As Robbie Keane wheeled away in familiar fashion after completing an 18-minute hat-trick against Gibraltar at the Aviva Stadium last October, the folly of a fixture against such blatantly unqualified opposition was highlighted.
An amateur team that featured the talents of policemen, firemen, a customs officer and an admin clerk may well have enjoyed their day out in Dublin, yet their presence in Euro 2016 qualifying Group D is not good for the game.
We all had a laugh at some of their defending and those inside the Aviva got to see Keane add to his magnificent Ireland goal haul, but a mismatch of such unedifying proportions has no place in a top level sporting calendar.
Aside from the quadrennial World Cup finals and the finale of the European Championships, international football is already struggling to hold its own in a soccer landscape dominated by the Premier League and Champions League, with games of the ilk we will witness this weekend do little for it’s credibility.
Does anyone want to sit around their TV sets on a Saturday night and watch San Marino v England? Will the visit of Kazakhstan set pulses racing for the soccer lovers in the Czech Republic? Obviously not, but that will be on the agenda this weekend.
While we should all be in favour of the expansion of the European Championships to a 24-team finale in France next year as it means Ireland have a better chance of making the qualifying cut, games of the nature we will sit through in Faro tomorrow night are diluting the international game at a time when it is in need of a boost.
It says much about the decline of the international game in the last decades that one of England’s all-time great scorers has admitted he is no longer enthused by the prospect of Euro qualifying weekends, with Michael Owen admitting the game at the highest level has lost some of its spark.
“If I’m being honest, I don’t particularly enjoy watching international football any more,” Michael Owen told me in an interview for ESPN last month.
“It hurts me to say that, but it’s true. Give me a great Champions League game or an exiting Premier League game ahead of an international match. I’m sure I’m not alone in that view.
“A lot of people have lost interest and while the World Cup is great every four years, I think people struggle to get themselves excited about qualifiers against the lesser nations and especially the friendly matches.
“It will take some good performances from the England team to get the feel good factor back because it is hard to watch at the moment and that has been the case for some time now. I guess that is the same emotions you are feeling in Ireland now as you have not have a lot of success either of late.
“To get motivated to watch international football, you need your country to be having some form of success and the reality is we haven’t had any for a long time now and I don’t get a lot of enjoyment out of sitting there for an hour and a half watching a game like Ireland v Gibraltar.
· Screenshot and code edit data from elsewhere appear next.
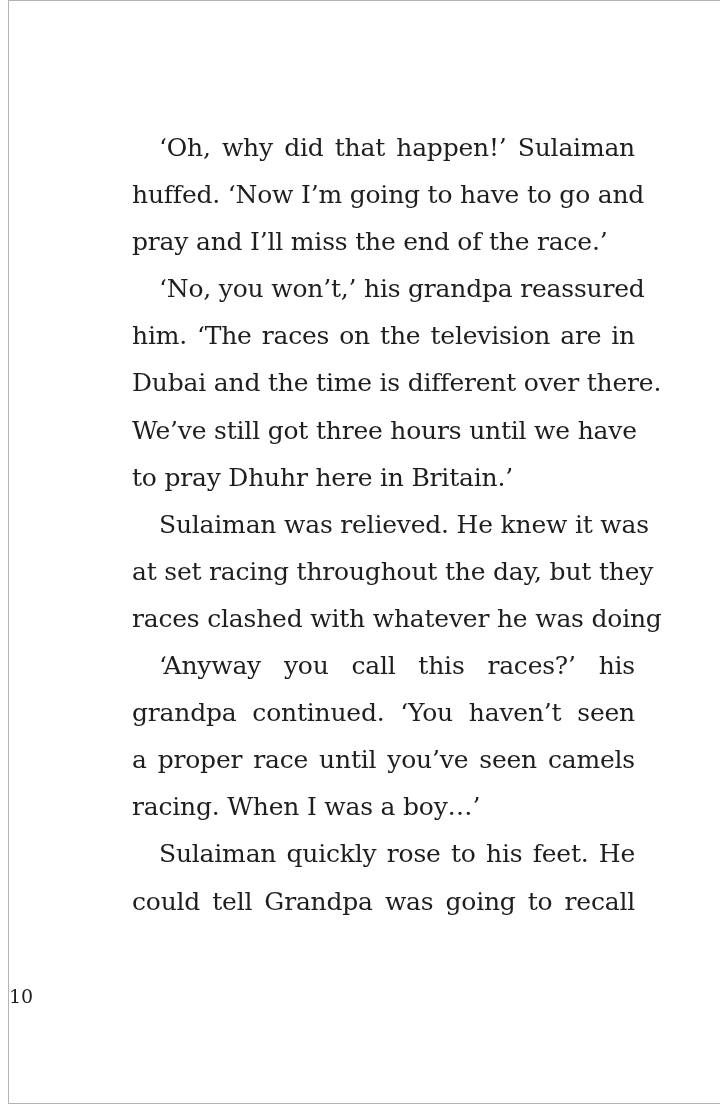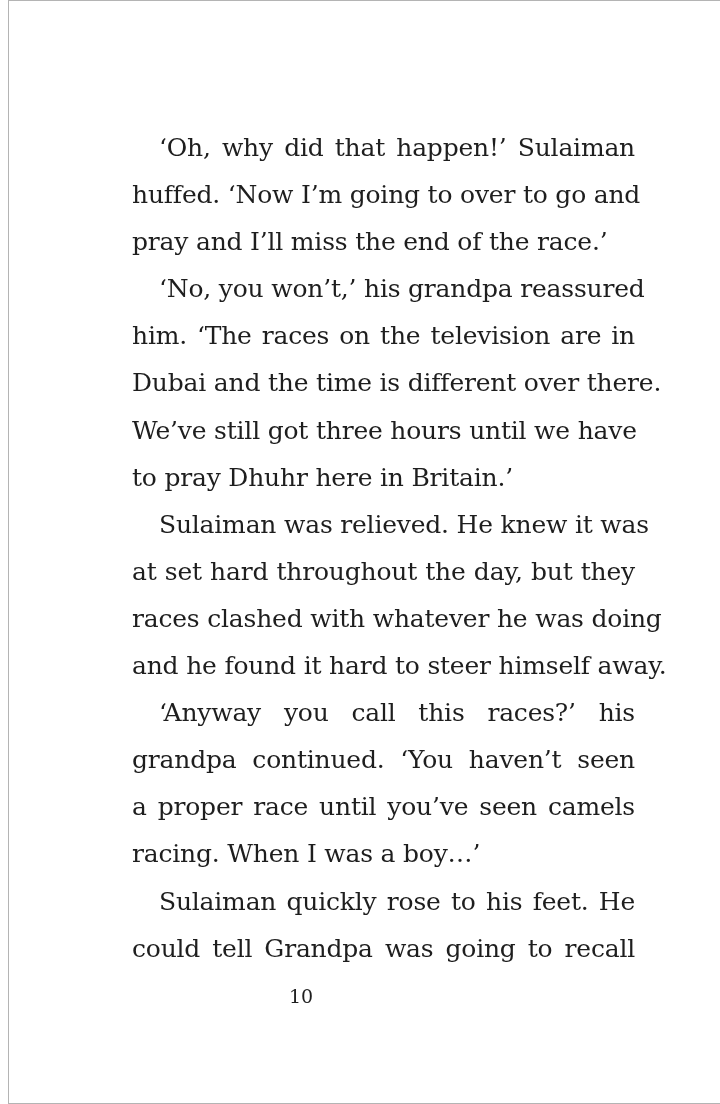"huffed. ‘Now I’m going to" div.line { text: over -> have }
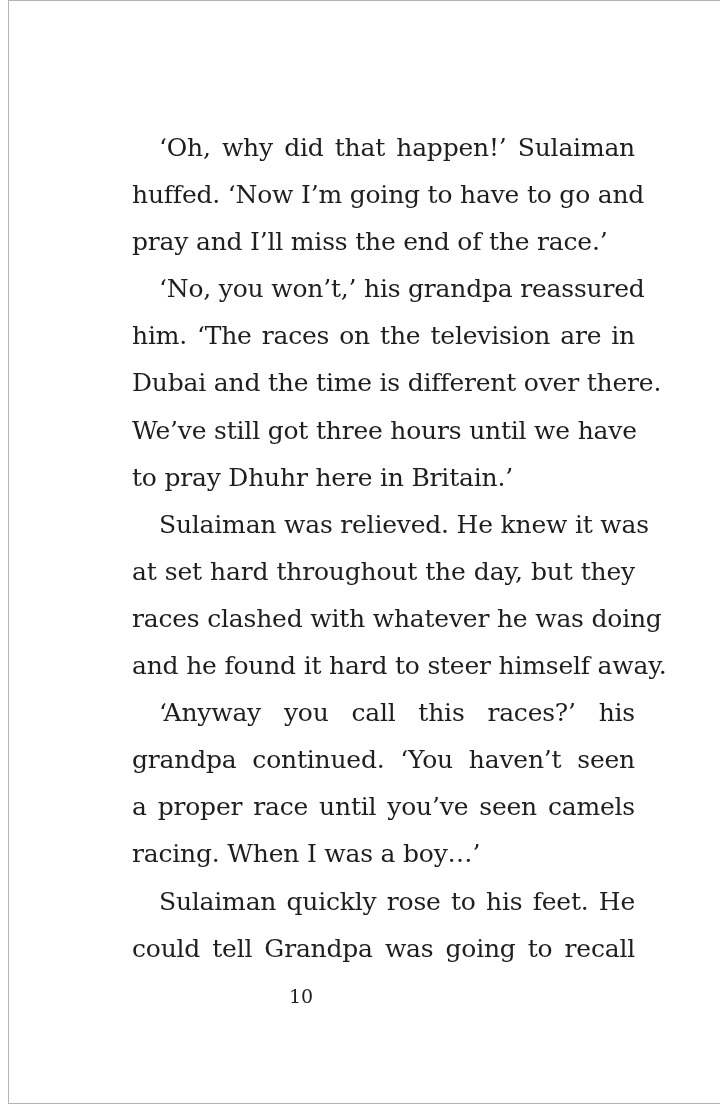"at set hard throughout the" div.line { text: hard -> racing }
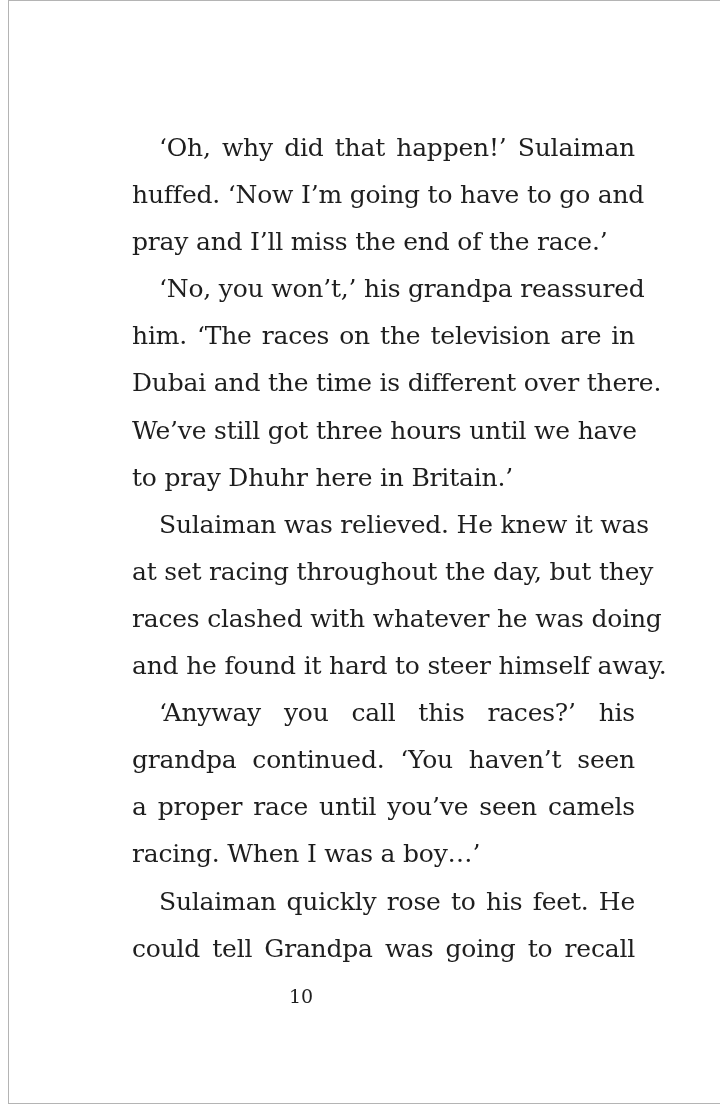"and he found it hard" div.line { html: <div>and he found it hard to steer himself away.</div> -> none }
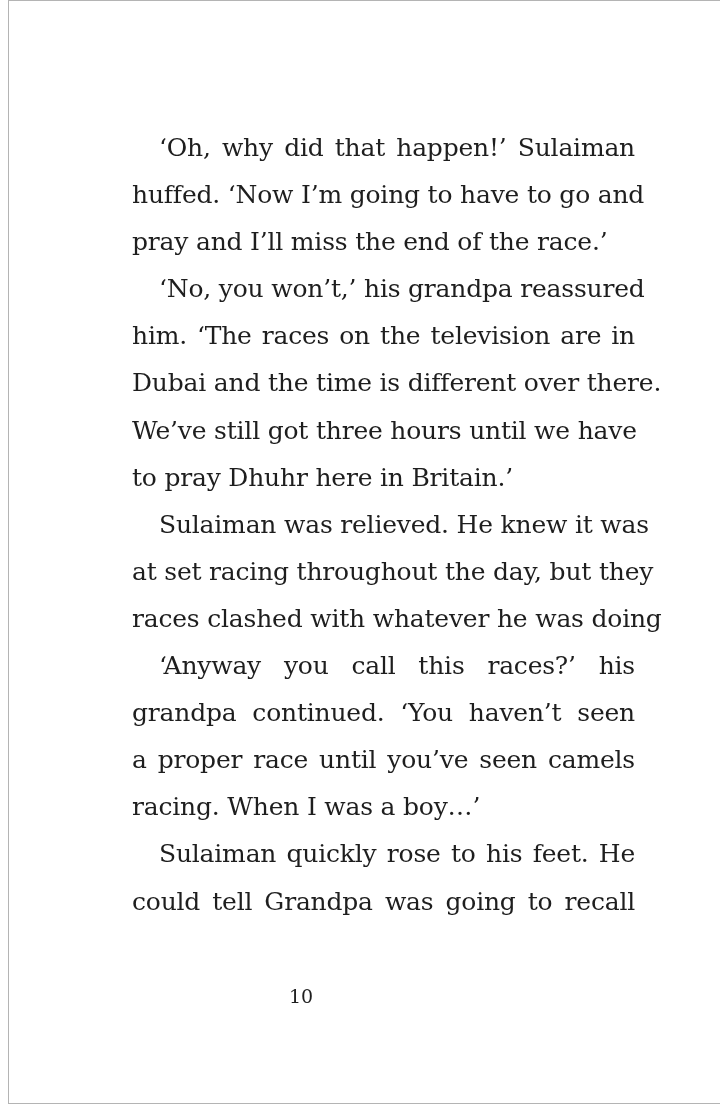"10" .page-number { text-align: center -> none }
I’m not sure teams of that stature need to be in there.”
There should be some basic criteria for admitting a team to the international area and Gibraltar fail on a variety of accounts:
* They don’t have their own stadium and play in recent accommodation in Faro, Portugal.
* Gibraltar are not ranked by FIFA as they do not consider them to be a viable team on the international stage.
* Aside from Bristol Rovers midfielder Jake Gosling, they lack any professional performers in their current squad.
The sight of world-class performers like Germany’s Thomas Muller and Poland’s Robert Lewandowski playing in what are being billed as competitive internationals against a nation boasting a population that is half the size of Tallaght is not helping the fading brand that is international football.
Qualifying tournaments featuring the lower ranked nations would give them some realistic competition to get their teeth into, while also trimming down the qualifying calendar to create space for more attractive international games.
Ireland will get the job done in Faro tomorrow night, of course they will, but sport is only compelling when competition is present and an upset is possible. The Gibraltar national football can never provide that quality.